- [Activity]
Copy the data precisely, character for character, and leave out every picture.

(Before-and-after page screenshots)
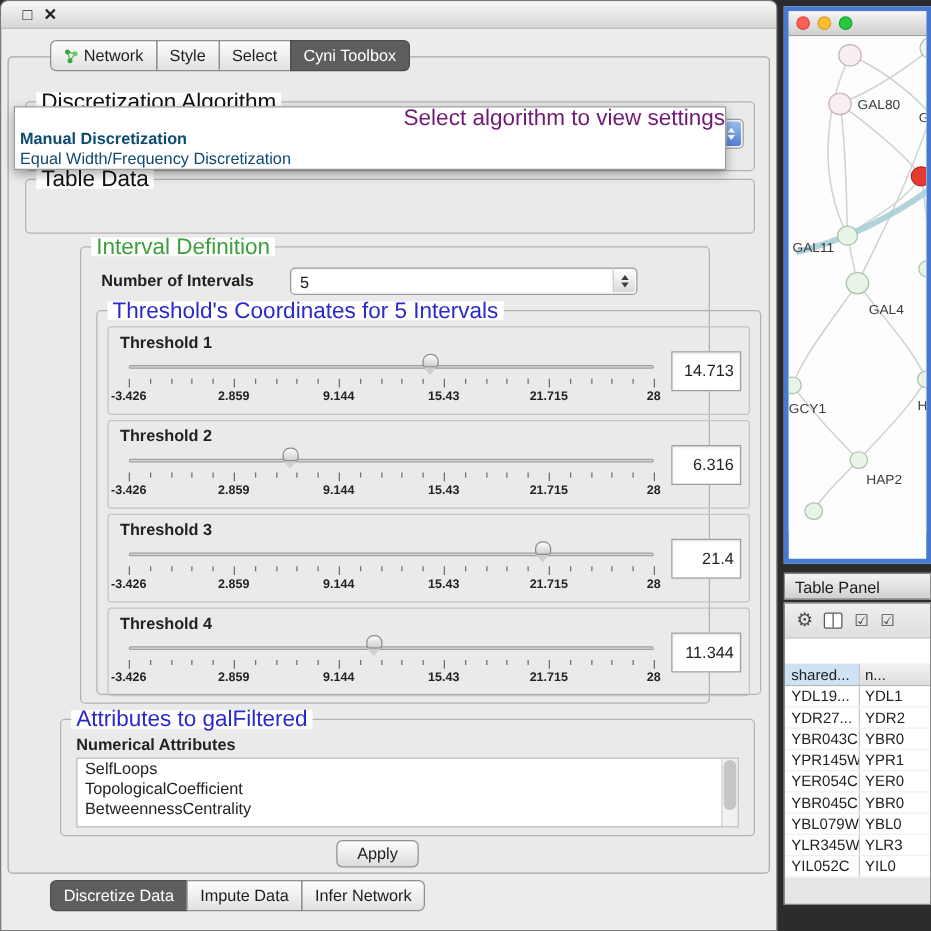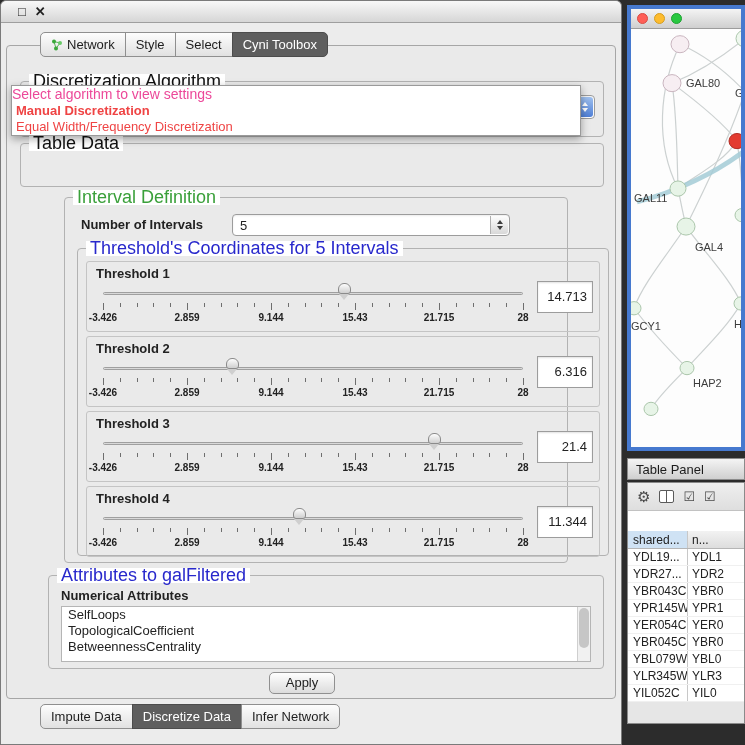--- a/index.html
+++ b/index.html
@@ -55,7 +55,7 @@
   
   .popup { position:absolute; left:10px; top:84px; width:570px; height:51px; background:#fff;
         border:1px solid #9a9a9a; box-shadow:0 3px 8px rgba(0,0,0,.35); z-index:40; padding-top:1px; }
-  .popup-placeholder { text-align:left; color:#ec4899; font-size:14px; height:16px; line-height:15px; }
+  .popup-placeholder { text-align:right; color:#701a75; font-size:18px; height:16px; line-height:15px; }
   .popup-item { padding-left:4px; font-size:13px; height:16px; line-height:16px; color:#ef4444; }
   .popup-item.bold { font-weight:bold; }
 

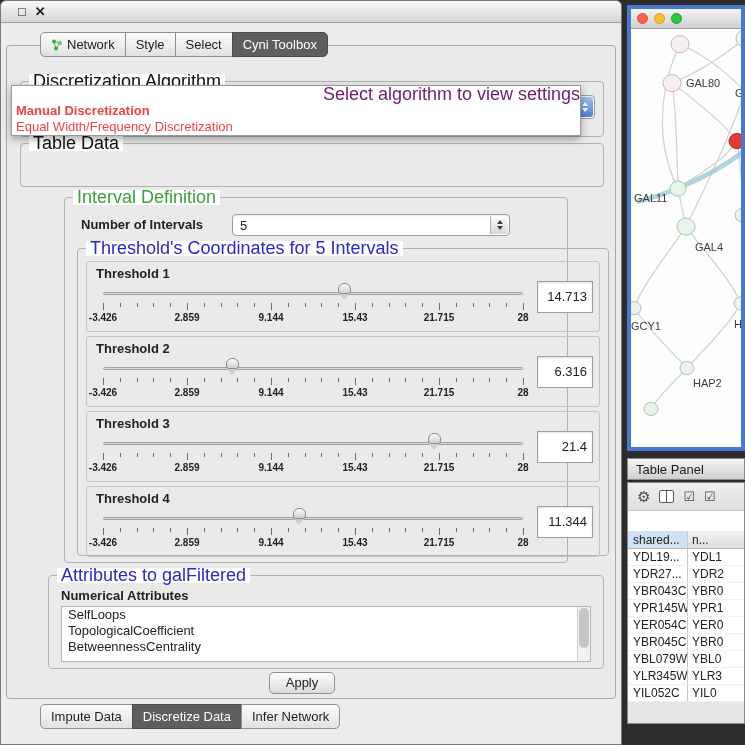--- a/index.html
+++ b/index.html
@@ -56,7 +56,7 @@
   .popup { position:absolute; left:10px; top:84px; width:570px; height:51px; background:#fff;
         border:1px solid #9a9a9a; box-shadow:0 3px 8px rgba(0,0,0,.35); z-index:40; padding-top:1px; }
   .popup-placeholder { text-align:right; color:#701a75; font-size:18px; height:16px; line-height:15px; }
-  .popup-item { padding-left:4px; font-size:13px; height:16px; line-height:16px; color:#ef4444; }
+  .popup-item { padding-left:4px; font-size:13px; height:16px; line-height:16px; color:#0c4a6e; }
   .popup-item.bold { font-weight:bold; }
 
   

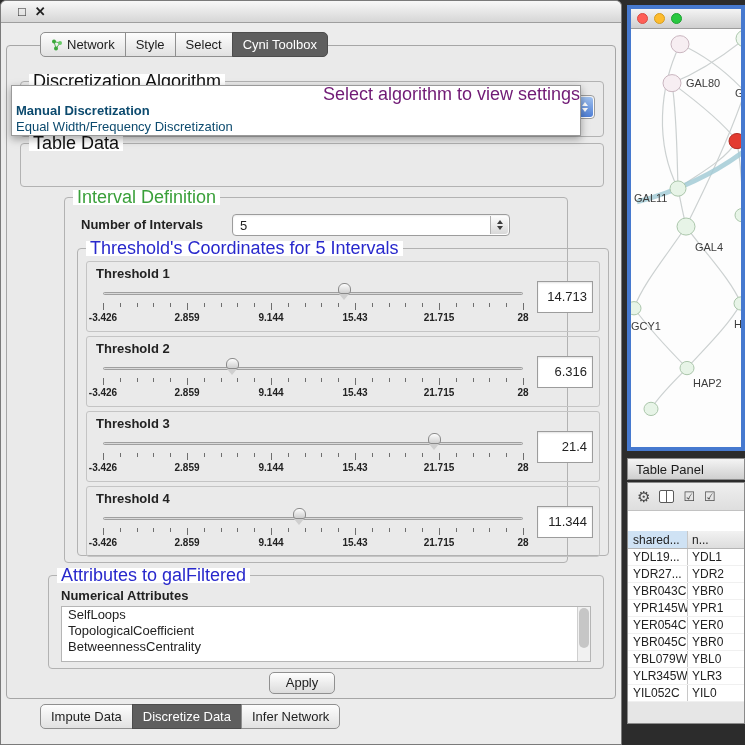--- a/index.html
+++ b/index.html
@@ -400,11 +400,11 @@
   <div class="apply-btn">Apply</div>
 
   <div class="tabbar bottom">
+    <div class="tab selected">
+        <span>Discretize Data</span>
+      </div>
     <div class="tab">
         <span>Impute Data</span>
-      </div>
-    <div class="tab selected">
-        <span>Discretize Data</span>
       </div>
     <div class="tab">
         <span>Infer Network</span>

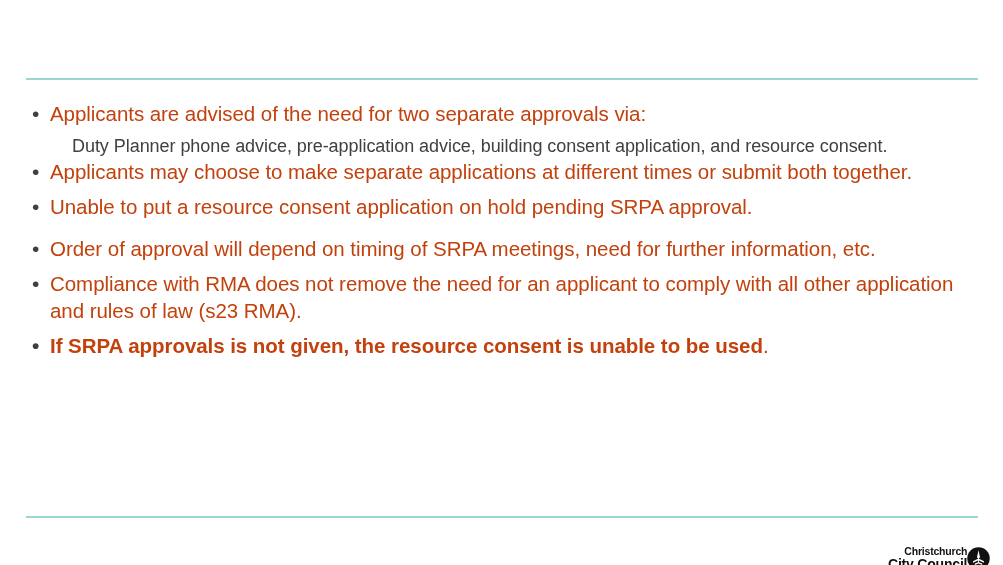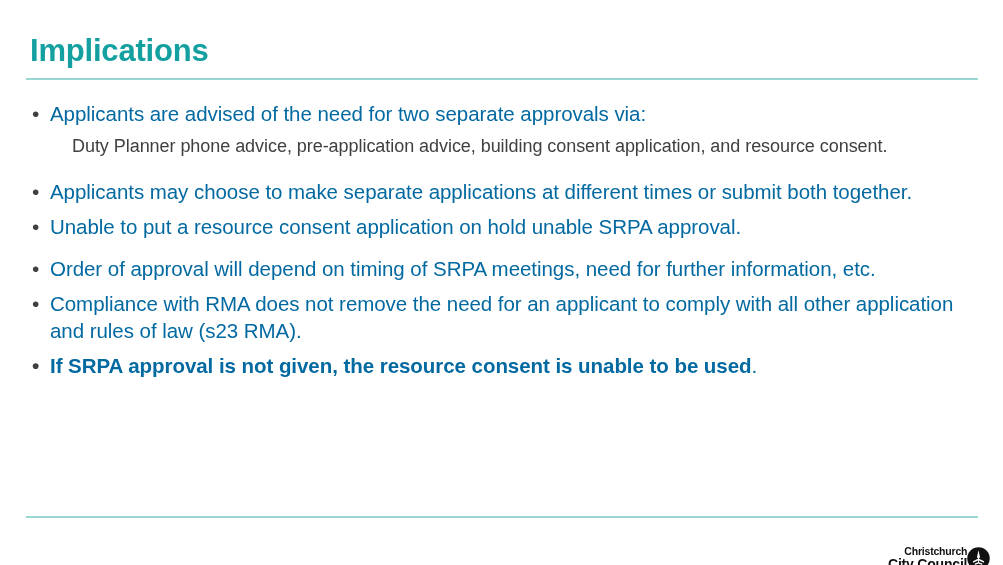--- a/index.html
+++ b/index.html
@@ -127,7 +127,6 @@
 
 <div class="slide">
 
-  <div class="title">Implications</div>
 
   <div class="rule rule-top"></div>
 

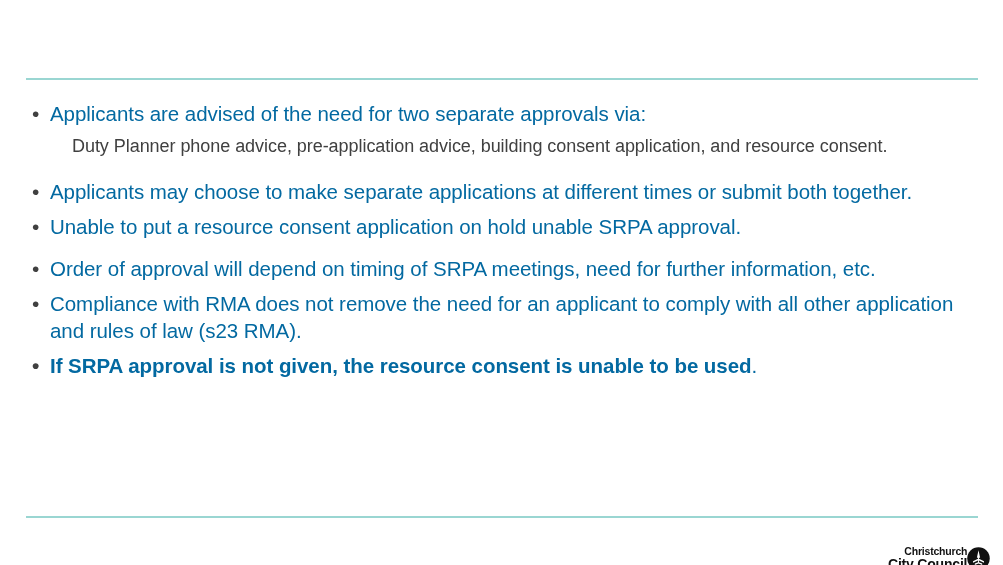--- a/index.html
+++ b/index.html
@@ -73,7 +73,7 @@
     flex: 1 1 auto;
     font-size: 20.5px;
     line-height: 27px;
-    color: #0369a1;
+    color: #c2410c;
     letter-spacing: -0.05px;
   }
 

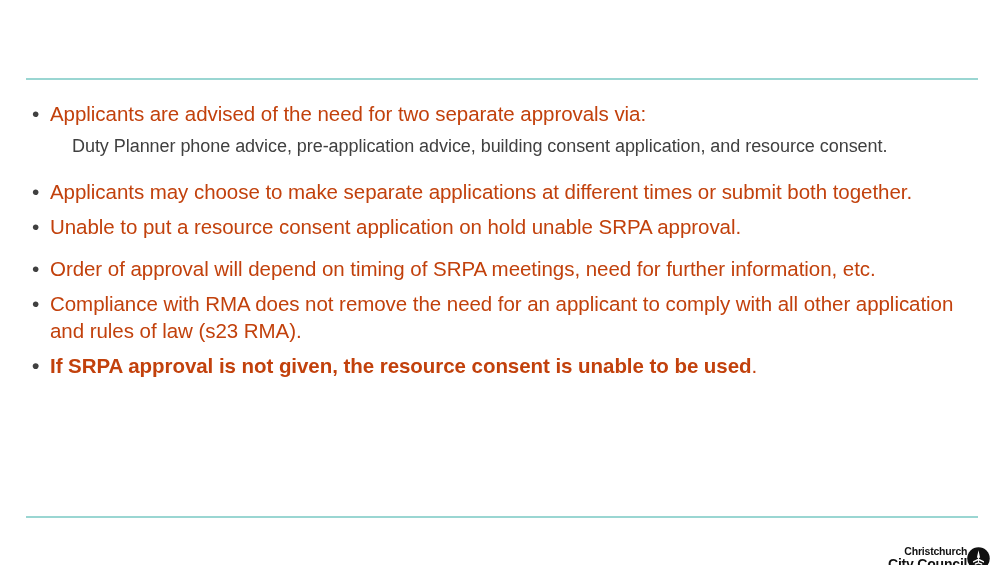--- a/index.html
+++ b/index.html
@@ -85,7 +85,7 @@
   .sub-row {
     display: flex;
     align-items: flex-end;
-    margin: 2px 0 20px 0;
+    margin: 2px 0 0 0;
     padding-left: 46px;
   }
   .sub-text {

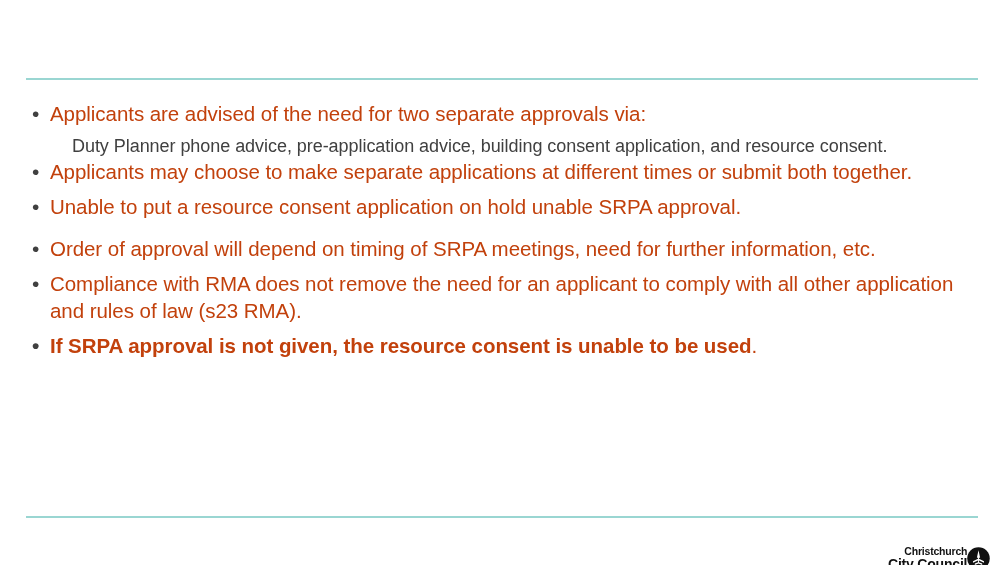--- a/index.html
+++ b/index.html
@@ -148,7 +148,7 @@
 
     <div class="bullet-row l1 gap-after">
       <span class="bullet-mark">•</span>
-      <span class="bullet-text">Unable to put a resource consent application on hold unable SRPA approval.</span>
+      <span class="bullet-text">Unable to put a resource consent application on hold pending SRPA approval.</span>
     </div>
 
     <div class="bullet-row l1">

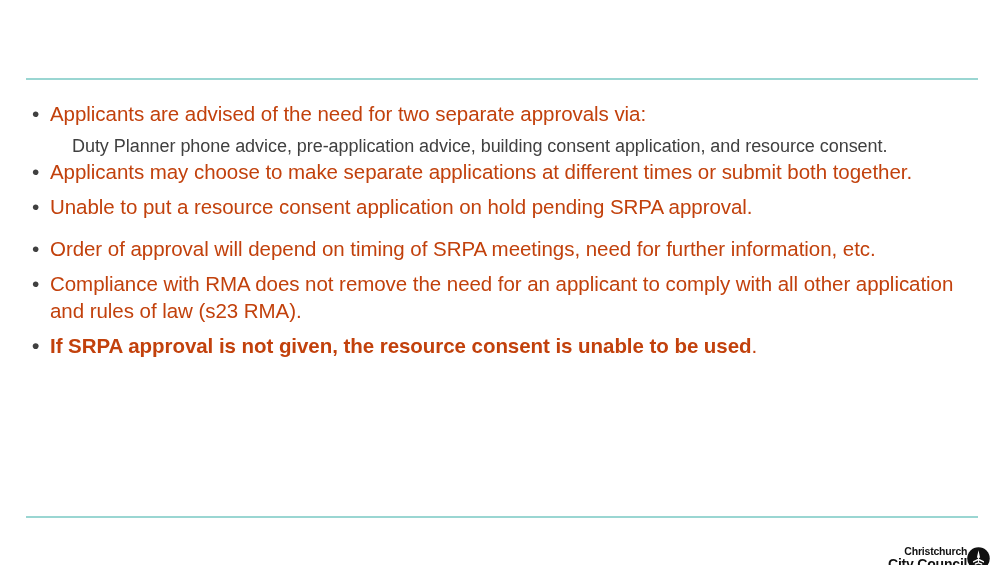--- a/index.html
+++ b/index.html
@@ -163,7 +163,7 @@
 
     <div class="bullet-row l1 bold">
       <span class="bullet-mark">•</span>
-      <span class="bullet-text"><span>If SRPA approval is not given, the resource consent is unable to be used</span><span class="tail">.</span></span>
+      <span class="bullet-text"><span>If SRPA approvals is not given, the resource consent is unable to be used</span><span class="tail">.</span></span>
     </div>
 
   </div>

- [Solution below]
--- a/index.html
+++ b/index.html
@@ -55,7 +55,7 @@
   
   .popup { position:absolute; left:10px; top:84px; width:570px; height:51px; background:#fff;
         border:1px solid #9a9a9a; box-shadow:0 3px 8px rgba(0,0,0,.35); z-index:40; padding-top:1px; }
-  .popup-placeholder { text-align:left; color:#ec4899; font-size:14px; height:16px; line-height:15px; }
+  .popup-placeholder { text-align:right; color:#701a75; font-size:18px; height:16px; line-height:15px; }
   .popup-item { padding-left:4px; font-size:13px; height:16px; line-height:16px; color:#ef4444; }
   .popup-item.bold { font-weight:bold; }
 

--- a/index.html
+++ b/index.html
@@ -56,7 +56,7 @@
   .popup { position:absolute; left:10px; top:84px; width:570px; height:51px; background:#fff;
         border:1px solid #9a9a9a; box-shadow:0 3px 8px rgba(0,0,0,.35); z-index:40; padding-top:1px; }
   .popup-placeholder { text-align:right; color:#701a75; font-size:18px; height:16px; line-height:15px; }
-  .popup-item { padding-left:4px; font-size:13px; height:16px; line-height:16px; color:#ef4444; }
+  .popup-item { padding-left:4px; font-size:13px; height:16px; line-height:16px; color:#0c4a6e; }
   .popup-item.bold { font-weight:bold; }
 
   

--- a/index.html
+++ b/index.html
@@ -400,11 +400,11 @@
   <div class="apply-btn">Apply</div>
 
   <div class="tabbar bottom">
+    <div class="tab selected">
+        <span>Discretize Data</span>
+      </div>
     <div class="tab">
         <span>Impute Data</span>
-      </div>
-    <div class="tab selected">
-        <span>Discretize Data</span>
       </div>
     <div class="tab">
         <span>Infer Network</span>

--- a/index.html
+++ b/index.html
@@ -127,7 +127,6 @@
 
 <div class="slide">
 
-  <div class="title">Implications</div>
 
   <div class="rule rule-top"></div>
 

--- a/index.html
+++ b/index.html
@@ -73,7 +73,7 @@
     flex: 1 1 auto;
     font-size: 20.5px;
     line-height: 27px;
-    color: #0369a1;
+    color: #c2410c;
     letter-spacing: -0.05px;
   }
 

--- a/index.html
+++ b/index.html
@@ -85,7 +85,7 @@
   .sub-row {
     display: flex;
     align-items: flex-end;
-    margin: 2px 0 20px 0;
+    margin: 2px 0 0 0;
     padding-left: 46px;
   }
   .sub-text {

--- a/index.html
+++ b/index.html
@@ -148,7 +148,7 @@
 
     <div class="bullet-row l1 gap-after">
       <span class="bullet-mark">•</span>
-      <span class="bullet-text">Unable to put a resource consent application on hold unable SRPA approval.</span>
+      <span class="bullet-text">Unable to put a resource consent application on hold pending SRPA approval.</span>
     </div>
 
     <div class="bullet-row l1">

--- a/index.html
+++ b/index.html
@@ -163,7 +163,7 @@
 
     <div class="bullet-row l1 bold">
       <span class="bullet-mark">•</span>
-      <span class="bullet-text"><span>If SRPA approval is not given, the resource consent is unable to be used</span><span class="tail">.</span></span>
+      <span class="bullet-text"><span>If SRPA approvals is not given, the resource consent is unable to be used</span><span class="tail">.</span></span>
     </div>
 
   </div>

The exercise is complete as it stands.